Argentina is a country of contrasts. Long and vast, it still has pockets of untamed land roamed by gauchos on horseback, dogs faithfully following behind. There is the tropical heat of the north, and then there are the penguins on the Antarctic coasts of the south. It’s boundaries are defined by the Andes mountain range on the west and the Atlantic coast in the east. Despite its extremes, Argentina is held together by a common fabric of culture---a weave of family and a weft of cuisine.
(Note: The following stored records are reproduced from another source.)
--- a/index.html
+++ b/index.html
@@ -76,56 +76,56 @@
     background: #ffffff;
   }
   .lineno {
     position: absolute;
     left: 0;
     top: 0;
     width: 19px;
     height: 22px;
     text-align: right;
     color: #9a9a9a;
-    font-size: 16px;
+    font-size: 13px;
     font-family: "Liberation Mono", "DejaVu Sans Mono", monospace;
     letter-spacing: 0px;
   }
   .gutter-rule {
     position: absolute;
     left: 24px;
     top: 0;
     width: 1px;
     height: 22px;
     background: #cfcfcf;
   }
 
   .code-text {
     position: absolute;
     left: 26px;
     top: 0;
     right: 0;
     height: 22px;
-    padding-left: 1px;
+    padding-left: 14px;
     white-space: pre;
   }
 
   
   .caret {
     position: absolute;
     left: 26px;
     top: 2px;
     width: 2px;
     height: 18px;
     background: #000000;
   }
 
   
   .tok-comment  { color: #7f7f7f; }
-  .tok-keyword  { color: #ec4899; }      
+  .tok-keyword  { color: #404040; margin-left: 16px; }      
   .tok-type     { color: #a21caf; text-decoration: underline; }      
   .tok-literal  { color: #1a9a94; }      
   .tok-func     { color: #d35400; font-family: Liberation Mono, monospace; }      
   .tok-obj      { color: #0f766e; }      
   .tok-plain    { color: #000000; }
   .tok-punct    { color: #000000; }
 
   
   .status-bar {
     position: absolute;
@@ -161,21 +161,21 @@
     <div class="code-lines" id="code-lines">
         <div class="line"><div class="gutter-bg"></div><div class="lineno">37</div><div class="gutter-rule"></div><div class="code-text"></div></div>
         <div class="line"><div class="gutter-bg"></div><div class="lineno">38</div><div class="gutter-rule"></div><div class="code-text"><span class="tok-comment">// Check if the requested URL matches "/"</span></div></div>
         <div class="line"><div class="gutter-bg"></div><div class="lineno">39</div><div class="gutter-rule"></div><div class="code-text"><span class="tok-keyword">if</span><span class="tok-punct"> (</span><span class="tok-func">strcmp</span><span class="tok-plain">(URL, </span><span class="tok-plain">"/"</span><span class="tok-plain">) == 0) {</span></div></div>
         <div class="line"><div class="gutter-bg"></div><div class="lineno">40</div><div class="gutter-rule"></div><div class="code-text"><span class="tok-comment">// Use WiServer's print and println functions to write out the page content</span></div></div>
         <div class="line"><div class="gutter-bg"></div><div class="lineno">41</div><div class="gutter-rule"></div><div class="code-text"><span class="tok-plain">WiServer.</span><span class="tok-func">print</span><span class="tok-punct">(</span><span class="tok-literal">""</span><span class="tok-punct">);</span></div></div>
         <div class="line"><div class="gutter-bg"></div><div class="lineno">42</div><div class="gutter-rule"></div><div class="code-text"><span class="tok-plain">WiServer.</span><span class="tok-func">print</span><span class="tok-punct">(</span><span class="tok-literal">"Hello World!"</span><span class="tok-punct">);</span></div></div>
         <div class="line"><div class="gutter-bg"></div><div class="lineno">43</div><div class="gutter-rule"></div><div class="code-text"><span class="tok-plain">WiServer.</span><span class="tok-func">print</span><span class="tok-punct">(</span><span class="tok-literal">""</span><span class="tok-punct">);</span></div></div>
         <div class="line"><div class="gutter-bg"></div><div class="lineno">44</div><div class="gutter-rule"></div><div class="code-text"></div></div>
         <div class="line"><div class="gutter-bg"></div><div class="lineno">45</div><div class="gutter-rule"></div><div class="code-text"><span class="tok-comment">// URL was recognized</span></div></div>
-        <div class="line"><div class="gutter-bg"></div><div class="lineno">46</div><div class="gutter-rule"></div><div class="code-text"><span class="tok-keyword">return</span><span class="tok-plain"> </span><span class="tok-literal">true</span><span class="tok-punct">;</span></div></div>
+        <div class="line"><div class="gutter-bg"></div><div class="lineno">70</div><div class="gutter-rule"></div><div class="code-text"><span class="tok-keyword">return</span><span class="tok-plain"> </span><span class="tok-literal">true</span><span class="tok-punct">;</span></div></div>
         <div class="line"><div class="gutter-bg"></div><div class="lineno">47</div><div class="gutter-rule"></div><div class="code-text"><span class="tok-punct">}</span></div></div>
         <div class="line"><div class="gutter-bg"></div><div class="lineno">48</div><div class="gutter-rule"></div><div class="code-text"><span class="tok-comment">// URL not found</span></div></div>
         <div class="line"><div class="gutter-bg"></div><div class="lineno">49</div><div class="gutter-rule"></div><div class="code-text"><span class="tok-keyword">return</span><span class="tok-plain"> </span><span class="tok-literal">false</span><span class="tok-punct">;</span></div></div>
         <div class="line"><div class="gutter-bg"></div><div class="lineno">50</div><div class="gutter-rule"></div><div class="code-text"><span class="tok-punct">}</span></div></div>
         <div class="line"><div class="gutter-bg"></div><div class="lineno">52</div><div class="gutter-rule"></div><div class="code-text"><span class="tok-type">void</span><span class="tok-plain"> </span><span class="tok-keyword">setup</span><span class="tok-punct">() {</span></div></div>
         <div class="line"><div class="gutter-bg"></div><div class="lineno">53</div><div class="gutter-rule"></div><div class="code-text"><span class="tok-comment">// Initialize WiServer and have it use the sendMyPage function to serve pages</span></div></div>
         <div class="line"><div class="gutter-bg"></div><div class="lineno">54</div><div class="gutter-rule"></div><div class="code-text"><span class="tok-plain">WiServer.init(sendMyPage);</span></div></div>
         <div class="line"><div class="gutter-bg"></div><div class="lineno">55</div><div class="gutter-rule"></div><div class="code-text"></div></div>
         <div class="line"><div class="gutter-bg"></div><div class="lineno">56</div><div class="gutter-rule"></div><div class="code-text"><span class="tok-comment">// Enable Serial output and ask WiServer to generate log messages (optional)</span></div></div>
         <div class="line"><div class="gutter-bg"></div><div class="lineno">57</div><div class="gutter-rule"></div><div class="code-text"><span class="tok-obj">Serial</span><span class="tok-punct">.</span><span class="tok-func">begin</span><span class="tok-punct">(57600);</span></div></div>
Argentina’s cuisine has been shaped by regional differences; for indeed an empanada in Tucumán is different from one in Buenos Aires. The country’s tumultuous political history, too, has had a hand in forming the way the country eats. It’s a story of conquest, invasion, dictatorship, immigration, instability, and revolt. If Americans are boundlessly optimistic about the future, Argentineans live in the present, for tomorrow’s potential adversity is best left unknown. As a people, they are often skeptical, especially of political pledges, hardened by lives of unfulfilled promises. One only needs to read the famed comic strip Mafalda to understand the Argentinean mentality-the fact that a child delivers such wry observations with a bleak optimism softens the blow only slightly. Pessimism is a national pastime.
For this reason, the family table is the constant in the Argentinean home. Home cooking offers a stability not found in the outside world. Simple ingredients offer comfort, a buffer from the hostility of the daily grind.
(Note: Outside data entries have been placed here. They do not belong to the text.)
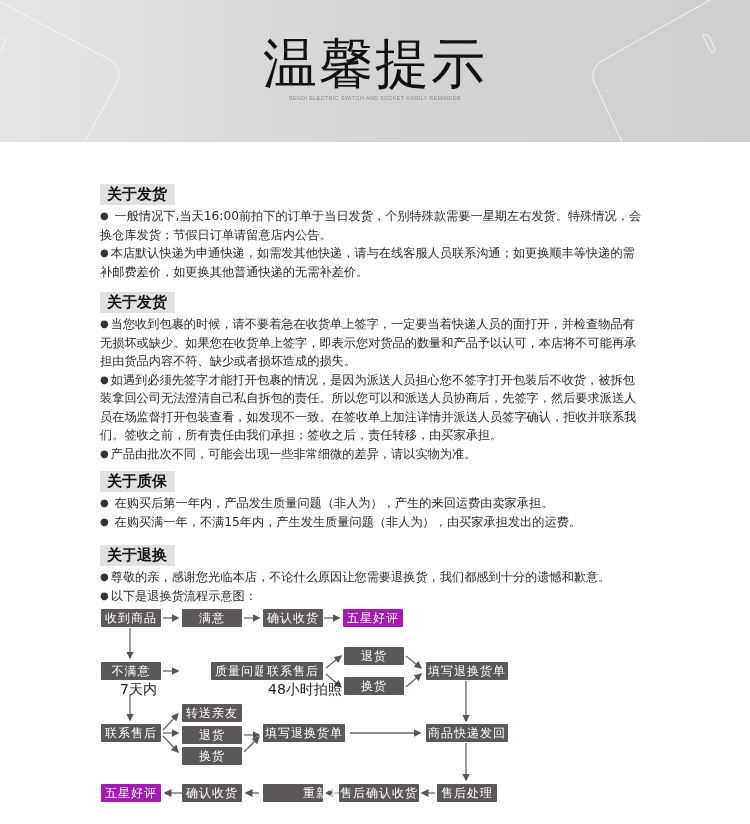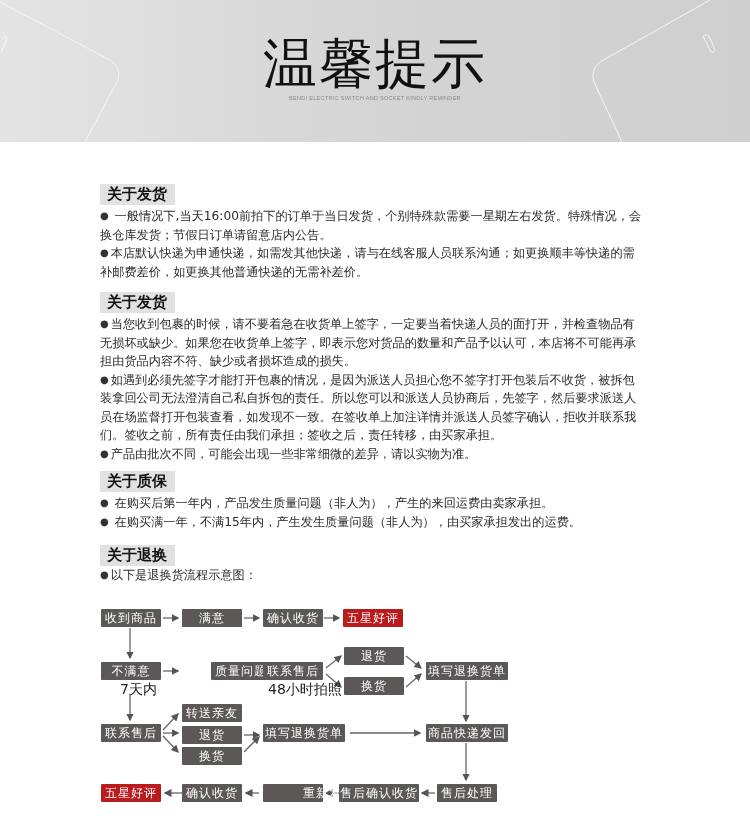--- a/index.html
+++ b/index.html
@@ -32,21 +32,21 @@
     font-size: 12.2px; line-height: 18.5px; color: #2a2a2a; margin-top: 2px;
   }
   .bullet { color: #333; margin-right: 2px; font-size: 10px; vertical-align: 1px; }
 
   .flow { position: absolute; left: 0; top: 0; width: 750px; height: 824px; }
   .box {
     position: absolute; height: 18px; background: #5c5857; color: #fff;
     font-size: 12px; font-weight: normal; text-align: center; line-height: 18px;
     border-radius: 1px; letter-spacing: 1px; white-space: nowrap;
   }
-  .box.red { background: #b91c1c; }
+  .box.red { background: #a21caf; }
   .caption { position: absolute; font-size: 14px; color: #222; white-space: nowrap; }
   svg.arrows { position: absolute; left: 0; top: 0; }
 </style>
 </head>
 <body>
 
 <div class="banner">
   <svg class="deco" width="750" height="142">
     <path d="M0 2 L110 60 Q122 68 118 80 L85 142" fill="none" stroke="#f6f6f6" stroke-width="1"></path>
     <path d="M2 40 Q5 34 7 38 L1 52" fill="none" stroke="#f6f6f6" stroke-width="1"></path>
@@ -71,20 +71,21 @@
 </div>
 
 <div class="section" style="top:471px;">
   <div class="section-label">关于质保</div>
   <div class="para"><span class="bullet">●</span> <span>在购买后第一年内，产品发生质量问题（非人为），产生的来回运费由卖家承担。</span></div>
   <div class="para" style="margin-top:0"><span class="bullet">●</span><span> 在购买满一年，不满15年内，产生发生质量问题（非人为），由买家承担发出的运费。</span></div>
 </div>
 
 <div class="section" style="top:545px;">
   <div class="section-label">关于退换</div>
+  <div class="para"><span class="bullet">●</span><span>尊敬的亲，感谢您光临本店，不论什么原因让您需要退换货，我们都感到十分的遗憾和歉意。</span></div>
   <div class="para" style="margin-top:0"><span class="bullet">●</span><span>以下是退换货流程示意图：</span></div>
 </div>
 
 <div class="flow">
   <svg class="arrows" width="750" height="824">
     <defs>
       <marker id="ah" markerWidth="6" markerHeight="6" refX="5" refY="3" orient="auto">
         <path d="M0 0 L6 3 L0 6 Z" fill="#555"></path>
       </marker>
     </defs>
Understanding Argentina’s history is like biting into a pastelito de dulce--one of the country’s iconic national desserts-complex layer upon layer of brittle pastry with a sticky center. Each conquest has brought with it gastronomic transformation, mixed until the alchemy of a national cuisine was formed. Food is history. Food is memory. The Spanish conquest brought its cuisine, while the native foods of the New World-tomatoes, squash, corn, beans-were incorporated into new recipes. Arabs, Russians, Ukrainians, Italians, Germans, Poles-all have brought their distinct culinary traditions with them to Argentina. It’s cuisine is a slowly simmering stew-a true melting pot.
Much of Argentina’s food is straightforward, fresh, and homemade. In Bowen, it is home-grown, and within my husband’s immediate family we have plums, peaches, tomatoes, greens, pigs, lemons, olives, quince, apples, pomegranate, goat cheese, and honey, and I’m probably forgetting something. The key to the most delicious recipes is the quality of the ingredients-those so fresh and singular that they support the plate without it being overly complicated. Most recipes are dependent on the availability of a few fresh, basic ingredients. Unpretentious and simple, it’s luxurious in the way it is eaten-with great pleasure, family-style, everyone around talking and drinking wine, and followed by a delicious nap. Their food culture is more about the tradition of family and communion.
Argentineans take pride in making their own, and everyone’s home cooking is a little different. Like any home cooking, there are many variations on the same theme and no hard and fast rules. Most of the recipes on this site will be my mother-in-law’s, and I welcome any and all suggestions and/or variations that come my way. That being said, I realize that my particular experience, that of rural Argentina, will be just that—my experience in rural Argentina. I know that those who live in Buenos Aires or any other place will have a totally different take on Argentina and it’s people. I hope you enjoy.
I love your introduction to my small home pueblo. Thanks!